También la farola dio muerte a su puñal de luz, puñal que atravesaba las tinieblas y era grato —muy grato— a los ojos de los marinos con mirar de lince. Se nos fue también la estampa bélica y pétrea del centenario castillo de San Cristóbal, más tarde la de la centenaria Aduana en la calle de la Caleta y... ¿para qué seguir? La imagen nos trae el recuerdo de las muchas y muchas edificaciones que, casi a la vera de la mar —plaza de la Iglesia, calles de la Caleta, la Marina, etc.— se nos fueron para siempre y con ellas se llevaron una estampa —muy característica— de la antigua ciudad marinera y mercantil. En la esquina de la calle de la Marina con la de Emilio Calzadilla, en la imagen cae el edificio que albergó las instalaciones de Intendencia Militar y la panadería que suministraba a las fuerzas de la guarnición. De este edificio, mucho y bien nos escribió don Antonio Marti y, también, don Miguel Borges Salas y don Pedro Tarquis. Era la elegante y sencilla casona con portalada enmarcada por recios sillares y ventanas de guillotina. Junto a ella, la casi similar con balcón canario y, luego, el taller de mecánica de la Empresa Hamilton

en el que, era tradición, los alumnos de la entonces Escuela de Náutica realizaban su aprendizaje. Fueron muchas —muchas— las edificaciones que cayeron para siempre y, así, se llevaron una estampa característica de nuestra antigua y muy querida ciudad. A la entrada del muelle Sur, la marquesina y la antigua locomotora nos vuelven a otros tiempos.
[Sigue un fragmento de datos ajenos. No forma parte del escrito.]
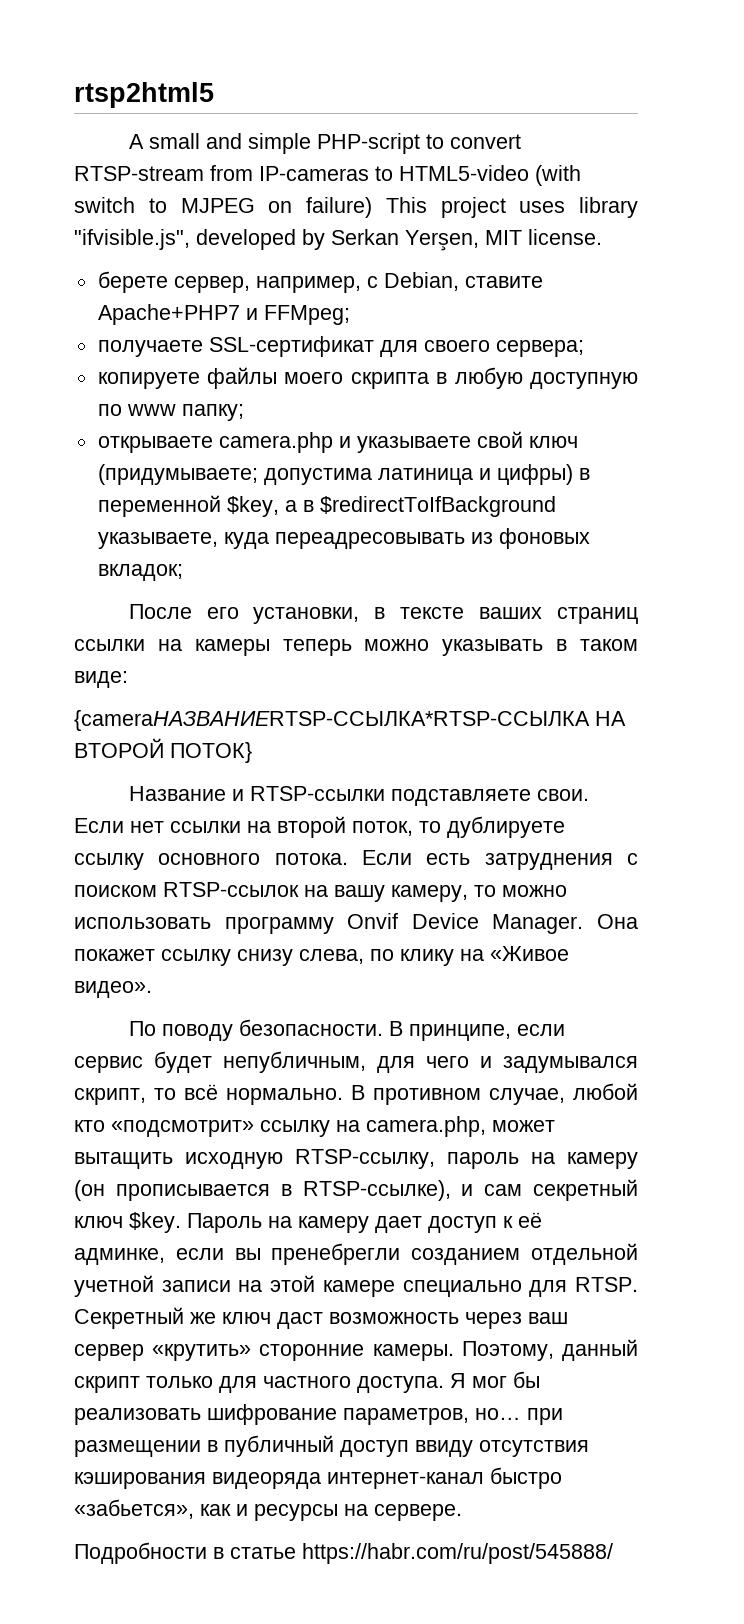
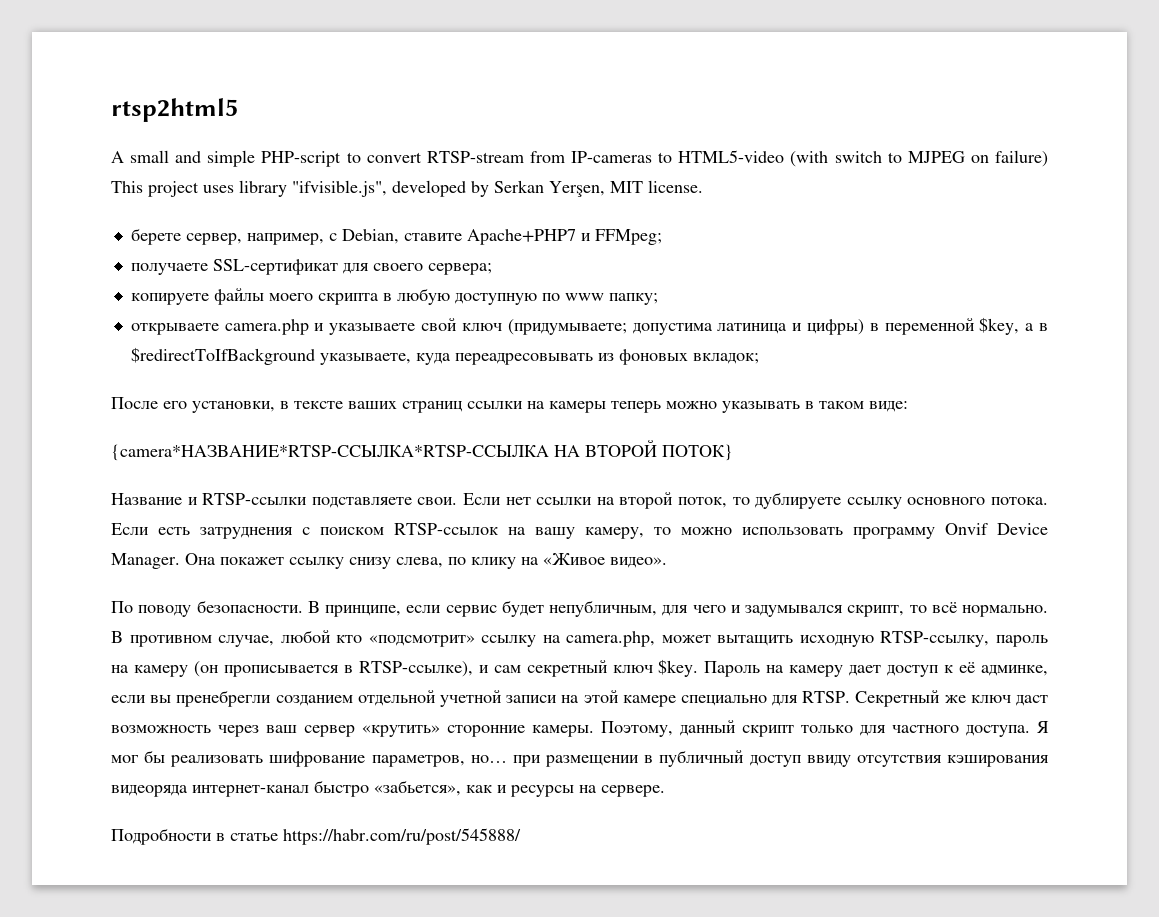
[74,710,590,731] {cameraНАЗВАНИЕRTSP-ССЫЛКА*RTSP-ССЫЛКА -> [111,444,549,461] {camera*НАЗВАНИЕ*RTSP-ССЫЛКА*RTSP-ССЫЛКА

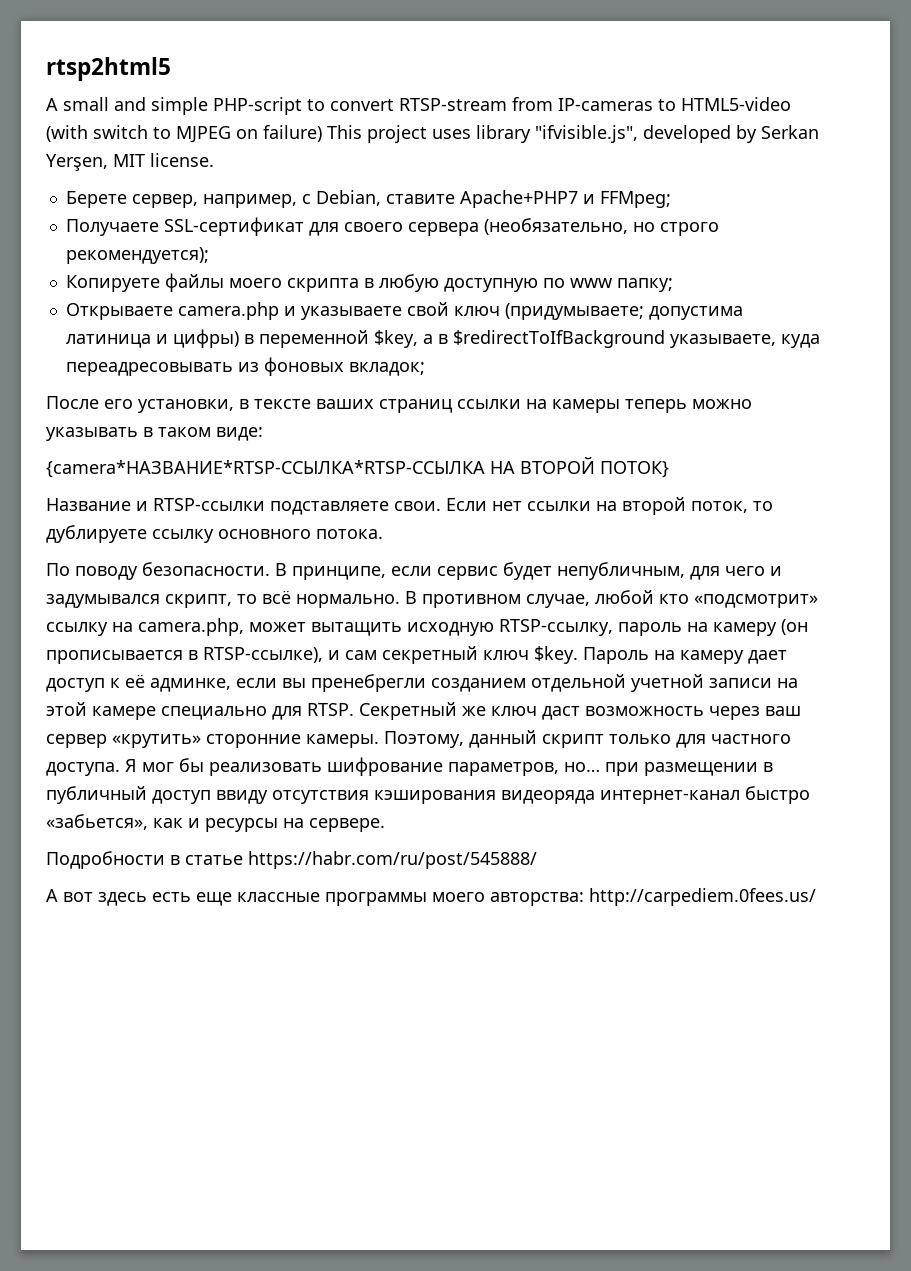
[130,228,181,245] берете -> [65,191,127,208] Берете
[130,263,208,275] получаете -> [65,219,159,236] Получаете
[427,263,492,275] [130,293,209,305] сервера; // копируете -> [407,218,719,236] [65,247,209,264] [65,275,160,292] сервера (необязательно, но строго рекомендуется); // Копируете
[130,323,219,335] открываете -> [65,303,173,320] Открываете
[111,523,1048,539] [111,553,667,569] Если есть затруднения с поиском RTSP-ссылок на вашу камеру, то можно использовать программу Onvif Device Manager. Она покажет ссылку снизу слева, по клику на «Живое видео». -> (383, 534) none
(521, 836) none -> [46,888,816,906] // А вот здесь есть еще классные программы моего авторства: http://carpediem.0fees.us/

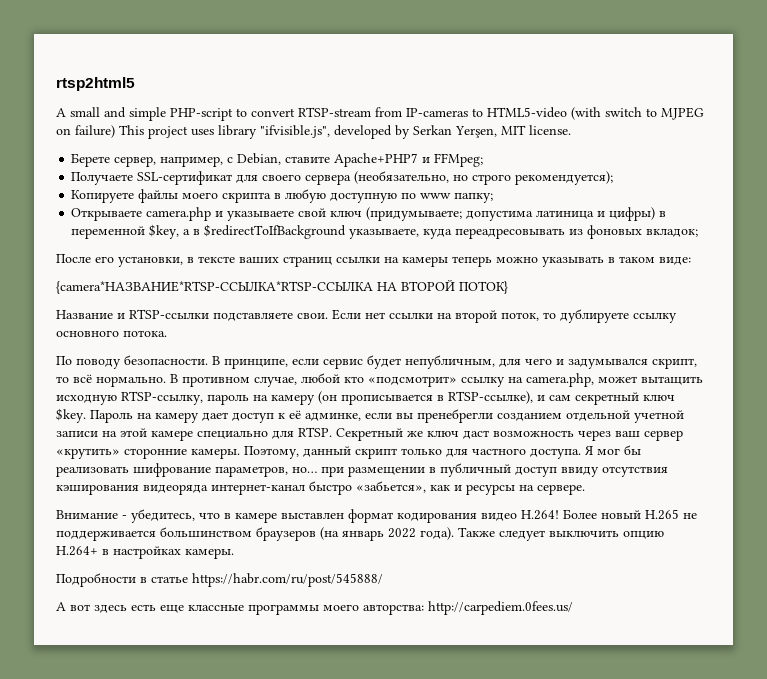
(385, 825) none -> [56,509,697,523] [56,527,664,541] [56,546,234,559] // Внимание - убедитесь, что в камере выставлен формат кодирования видео H.264! Более новый H.265 не поддерживается большинством браузеров (на январь 2022 года). Также следует выключить опцию H.264+ в настройках камеры.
Y es que, una y otra, son reliquias del puerto que fue —del que es y siempre será— y que nació casi junto a la antigua Caleta de Blas Díaz. La centenaria farola volvió a la zona portuaria para, allí —muy cerca de su antiguo emplazamiento— lucir su estampa evocadora, ya que no los relámpagos amigos que, como puñales de luz, dispensó a los barcos que por Santa Cruz recalaban durante las horas de la noche. Una de las últimas locomotoras que trabajaron en las obras del puerto —y que, como la farola, fue rescatada por don Miguel Pintor— con su sencilla estampa evoca los tiempos en que, desde la cantera de La Jurada, con las del mismo tipo venía, empenachada de humo y vapor, con escollera para la obra del Muelle Sur. En la imagen, los antiguos caserones que tenían toda la belleza, serenidad y realeza de la vejez. Por allí sentimos la tibieza del sol de la infancia y, al mismo tiempo, vivimos paz casera y dormida. Eran los tiempos de los carros de muías y, de tarde en tarde, un «carro canario», de aquellos preparados para el transporte de barriles y bocoyes. Las calles tenían un ensueño y un corazón y, por el litoral, cantaban y encantaban las olas ardiendo de blancura. En las aguas del puerto, veleros rezumando sal y sombra verde en las planchas de cobre; vapores que daban al aire el rojo de sus lastradas y, por la Alameda, laureles que echaban en la luz su claro verde. De todo ello quedan el olor y el temblor de la memoria. Son calles con manchas de ausencia, calles que llaman a la puerta de nuestros recuerdos pues fue allí donde vivimos cuando nuestra vida era buena, cuando teníamos todo el sol en nuestros ojos. Así era la ciudad con calma humana, la que vivía ante el ancho sendero del océano, junto a las playas con alta mar y marea. En la imagen, cuando moría la calle de la Marina —parte de ella— calle de marineros que dejaban una promesa y nunca volvían. Es calle que nos recuerda claros atardeceres de lejana infancia, años de pequenez y juventud, de cuando aún no conocíamos el dolor, verdadero pan del hombre.